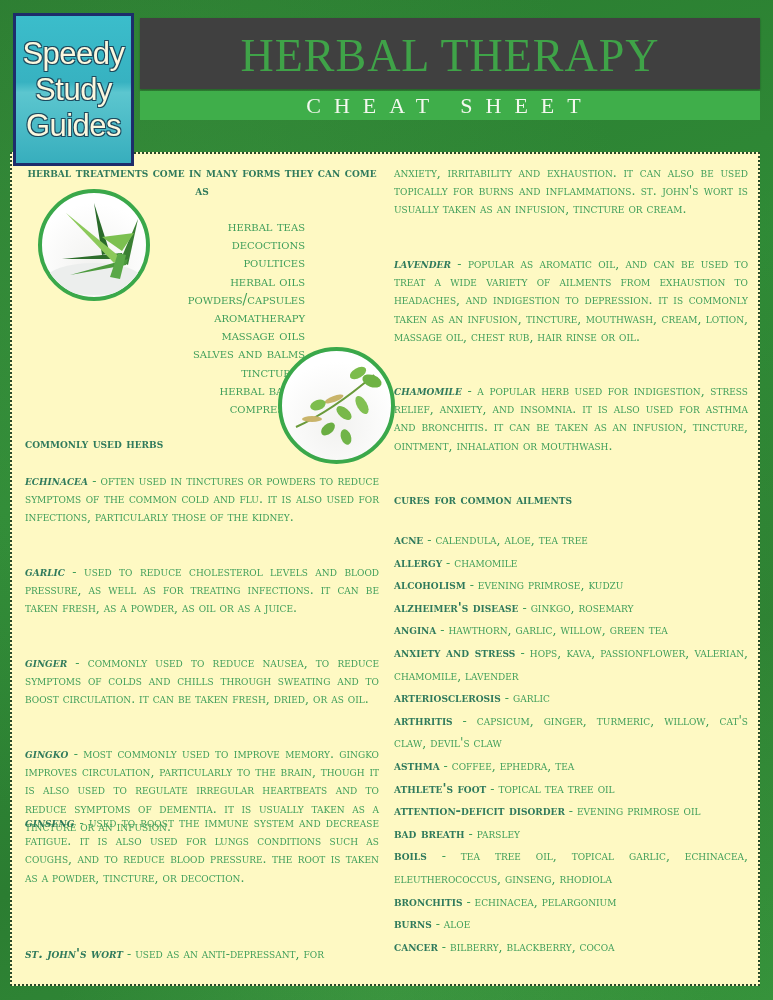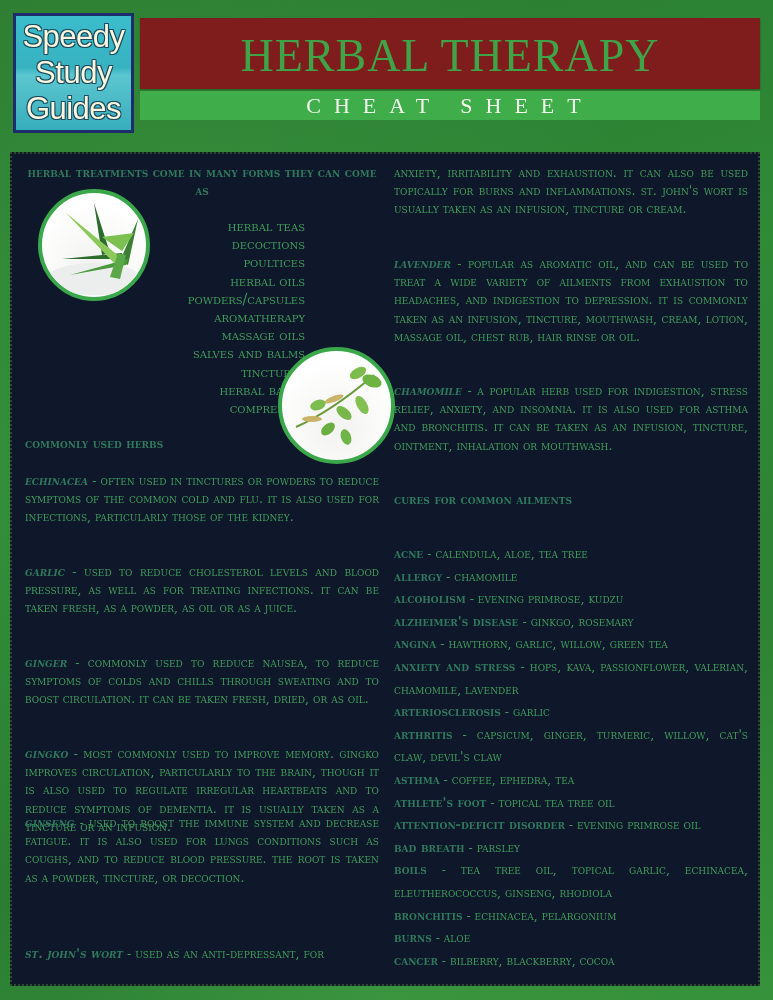--- a/index.html
+++ b/index.html
@@ -6,51 +6,51 @@
   body {
     width: 773px; height: 1000px; position: relative; overflow: hidden;
     background:
       radial-gradient(ellipse at 20% 30%, rgba(70,160,70,0.35), transparent 55%),
       radial-gradient(ellipse at 80% 70%, rgba(60,150,60,0.35), transparent 55%),
       radial-gradient(ellipse at 50% 100%, rgba(80,170,80,0.3), transparent 60%),
       linear-gradient(160deg, #2a7a30 0%, #2f8a36 40%, #2b7d31 70%, #35923b 100%);
     font-family: "DejaVu Serif", "Liberation Serif", serif;
   }
   .logo {
-    position: absolute; left: 13px; top: 13px; width: 121px; height: 120px;
+    position: absolute; left: 13px; top: 13px; width: 121px; height: 153px;
     background: linear-gradient(180deg, #3bbdcb 0%, #37b2c1 45%, #5cc6cf 52%, #37aebd 100%);
     border: 3px solid #1d2c6a; box-sizing: border-box;
     display: flex; flex-direction: column; align-items: center; justify-content: center;
     z-index: 2;
   }
   .logo span {
     font-family: "Liberation Sans", sans-serif; font-size: 31px; line-height: 36px;
     color: #fbf7de; letter-spacing: -0.5px;
     text-shadow: -1px -1px 0 #1d4a5e, 1px -1px 0 #1d4a5e, -1px 1px 0 #1d4a5e, 1px 1px 0 #1d4a5e;
   }
   .banner {
     position: absolute; left: 140px; top: 18px; width: 620px; height: 71px;
-    background: #7f1d1d; box-shadow: 0 1px 2px rgba(0,0,0,0.3);
+    background: #404040; box-shadow: 0 1px 2px rgba(0,0,0,0.3);
     display: flex; align-items: center; justify-content: center;
   }
   .banner-title {
     font-family: "Liberation Serif", serif; font-size: 46px; color: #3fa348;
     letter-spacing: 1px; line-height: 1; margin-top: 4px;
   }
   .subbar {
     position: absolute; left: 140px; top: 91px; width: 620px; height: 29px;
     background: #3fae4a; display: flex; align-items: center; justify-content: center;
   }
   .subbar-title {
     font-family: "Liberation Serif", serif; font-size: 22px; color: #f4f8ef;
     letter-spacing: 13px; line-height: 1;
   }
   .panel {
     position: absolute; left: 10px; top: 152px; width: 750px; height: 834px;
-    background: #0f172a; box-sizing: border-box;
+    background: #fef9c3; box-sizing: border-box;
     border: 2px dotted #2a4a2a;
   }
   .col {
     position: absolute; top: 0; bottom: 0;
     font-variant: small-caps; text-transform: lowercase;
   }
   .col-left { left: 13px; width: 354px; }
   .col-right { left: 382px; width: 354px; }
   .intro-heading {
     position: absolute; top: 10px; left: 0; width: 354px; text-align: center;
@@ -70,21 +70,21 @@
   .aloe { left: 13px; top: 35px; width: 112px; height: 112px; }
   .basil { left: 253px; top: 193px; width: 117px; height: 117px; }
   .section-title {
     position: absolute; color: #2f7a5c; font-weight: bold; font-size: 13px; font-variant: small-caps;
   }
   .entry {
     position: absolute; left: 0; width: 354px; text-align: justify;
     line-height: 18.2px; font-size: 12.5px; color: #3f9e5a; font-variant: small-caps;
   }
   .entry .term { color: #2f7a5c; font-weight: bold; font-size: 13px; font-style: italic; }
-  .ailments { position: absolute; left: 0; top: 389px; width: 354px; list-style: none; margin: 0; padding: 0; }
+  .ailments { position: absolute; left: 0; top: 375px; width: 354px; list-style: none; margin: 0; padding: 0; }
   .ailments li {
     font-size: 12.5px; line-height: 22.6px; color: #3f9e5a; font-variant: small-caps; text-align: justify;
   }
   .ailments li .term { color: #2f7a5c; font-weight: bold; font-size: 13px; }
 </style>
 </head>
 <body>
 
 <div class="logo">
   <span>Speedy</span>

----

WORK TO BE COMPLETED> Leaving out every picture, repeat exactly the lines of the records from the start through the line that has "radial-gradient(ellipse at 20%".

TASK OUTPUT>
--- a/index.html
+++ b/index.html
@@ -6,51 +6,51 @@
   body {
     width: 773px; height: 1000px; position: relative; overflow: hidden;
     background:
       radial-gradient(ellipse at 20% 30%, rgba(70,160,70,0.35), transparent 55%),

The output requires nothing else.